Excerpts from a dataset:
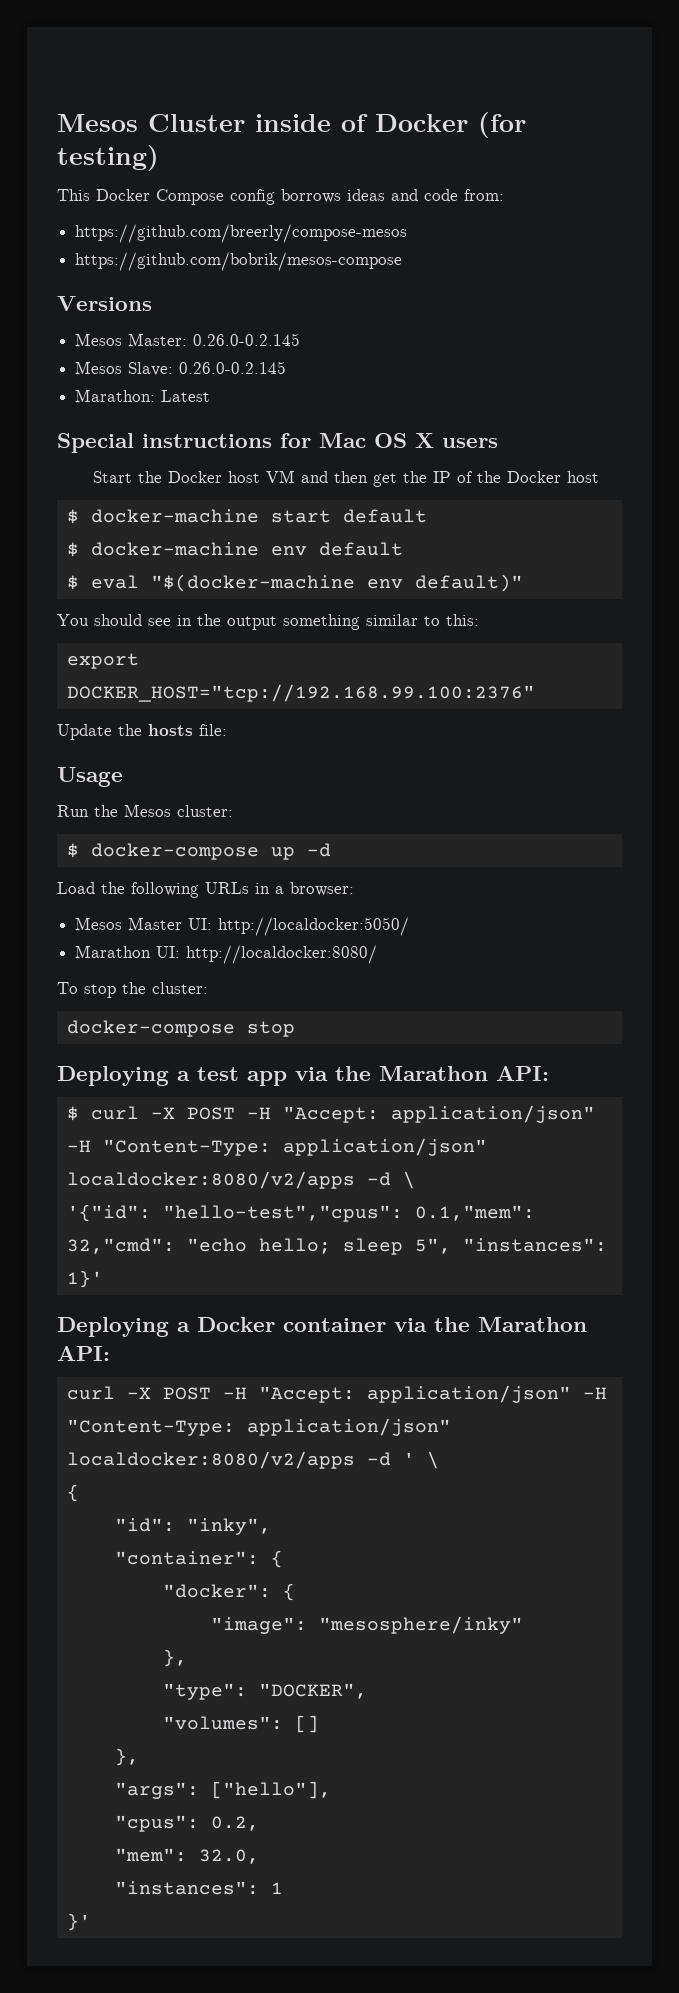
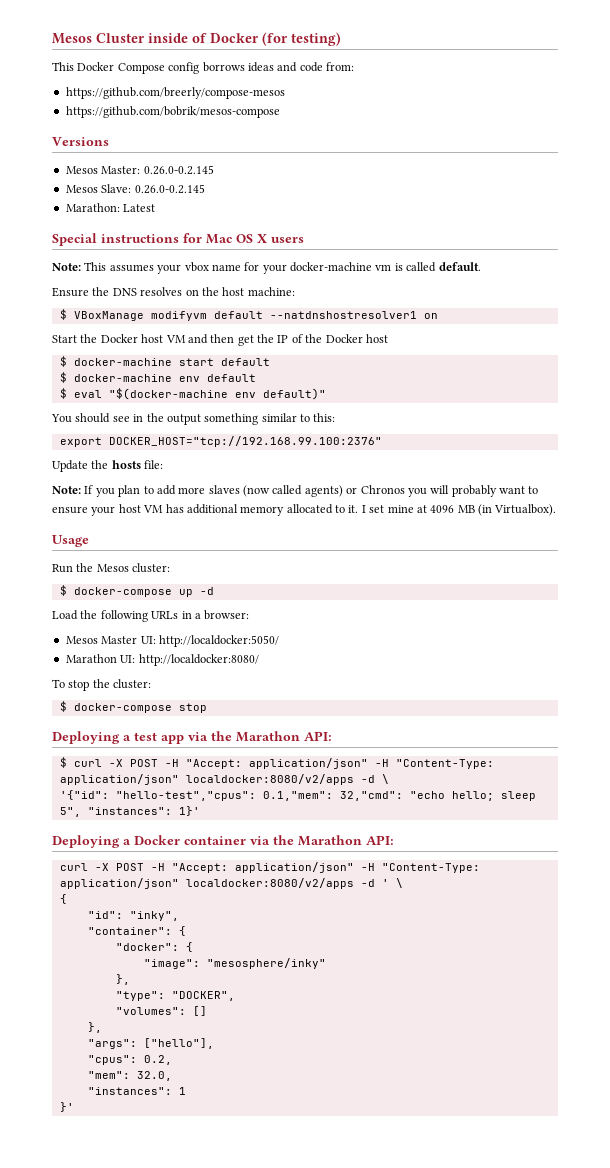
(498, 443) none -> [52,262,481,274] [52,287,295,297] [59,309,438,321] // Note: This assumes your vbox name for your docker-machine vm is called default. // Ensure the DNS resolves on the host machine: // $ VBoxManage modifyvm default --natdnshostresolver1 on
(227, 730) none -> [52,485,539,497] [52,504,557,516] // Note: If you plan to add more slaves (now called agents) or Chronos you will probably want to ensure your host VM has additional memory allocated to it. I set mine at 4096 MB (in Virtualbox).
(208, 988) none -> [59,701,67,712] $

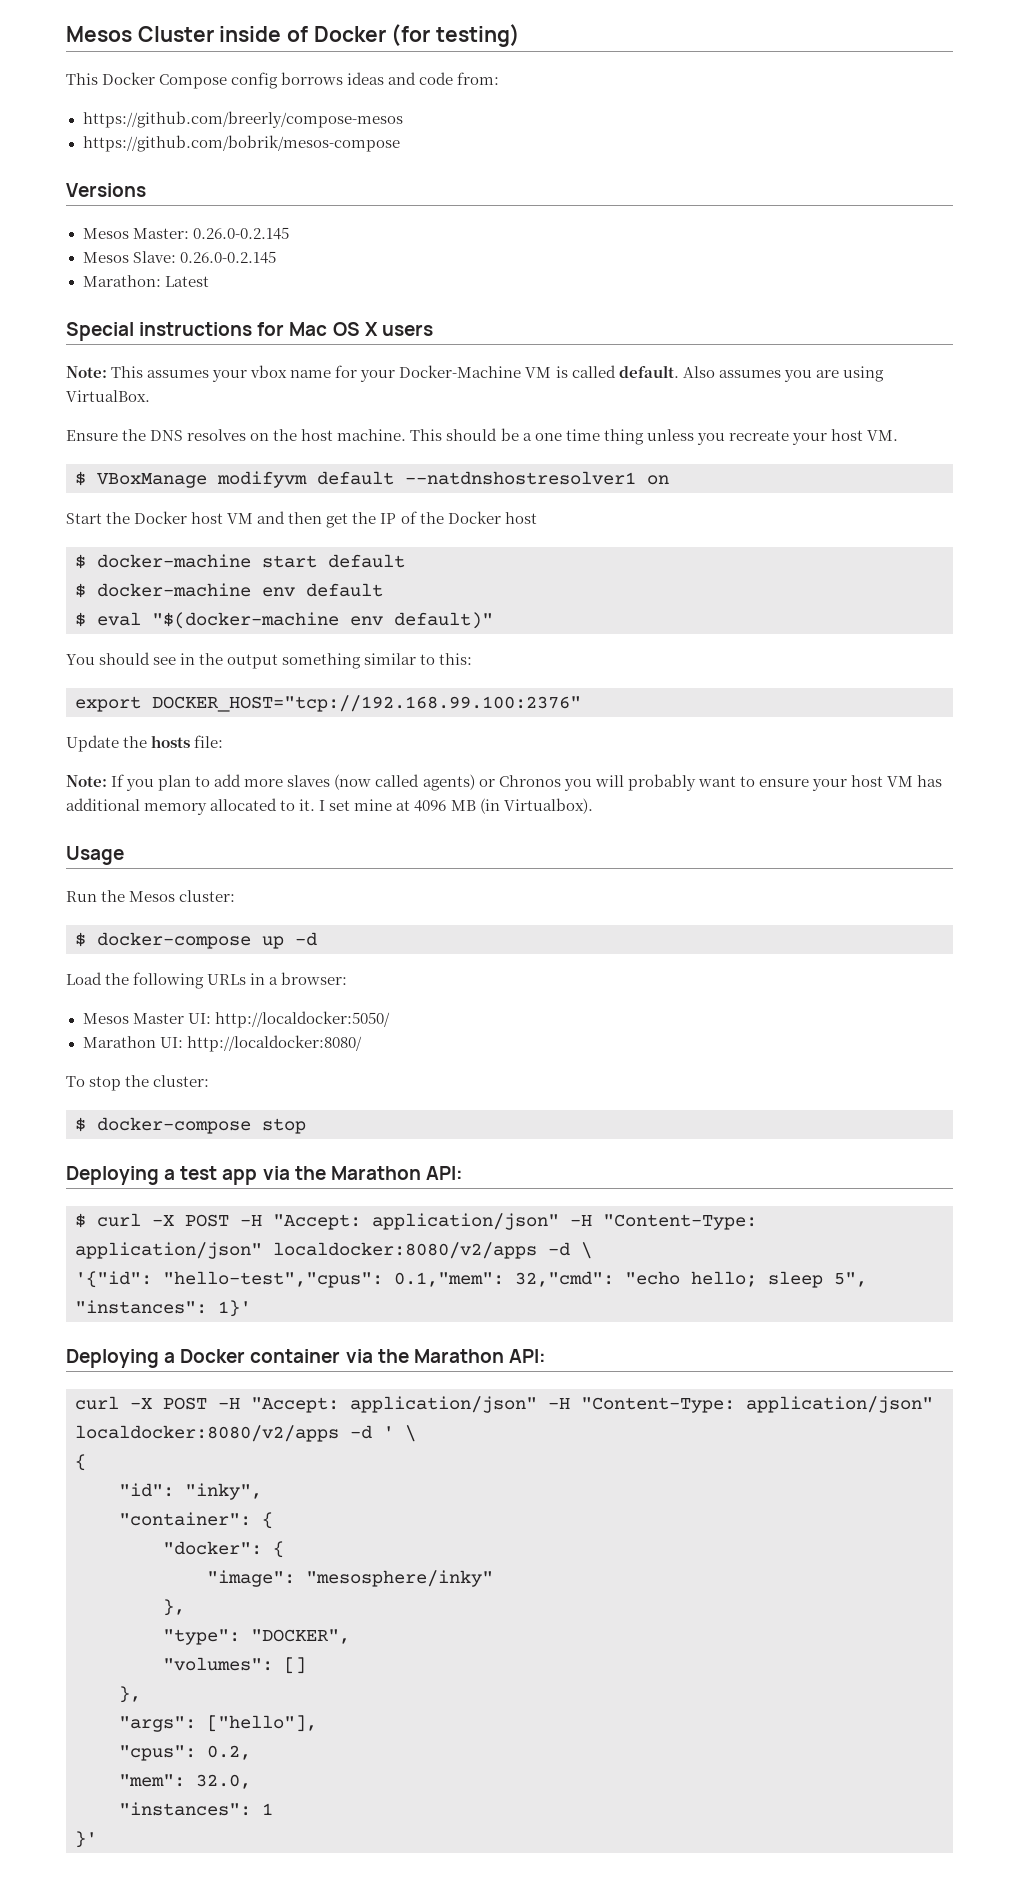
[290,262,392,272] docker-machine vm -> [399,365,552,378] Docker-Machine VM
(481, 266) none -> [682,366,884,382] [66,390,150,402] Also assumes you are using VirtualBox.
[247,287,295,296] machine: -> [337,428,898,445] machine. This should be a one time thing unless you recreate your host VM.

Work instruction
Output nothing but the lines from the one that contains "(481, 266) none" through the final line of the entries above, exactly as they appear.

Task response
(481, 266) none -> [682,366,884,382] [66,390,150,402] Also assumes you are using VirtualBox.
[247,287,295,296] machine: -> [337,428,898,445] machine. This should be a one time thing unless you recreate your host VM.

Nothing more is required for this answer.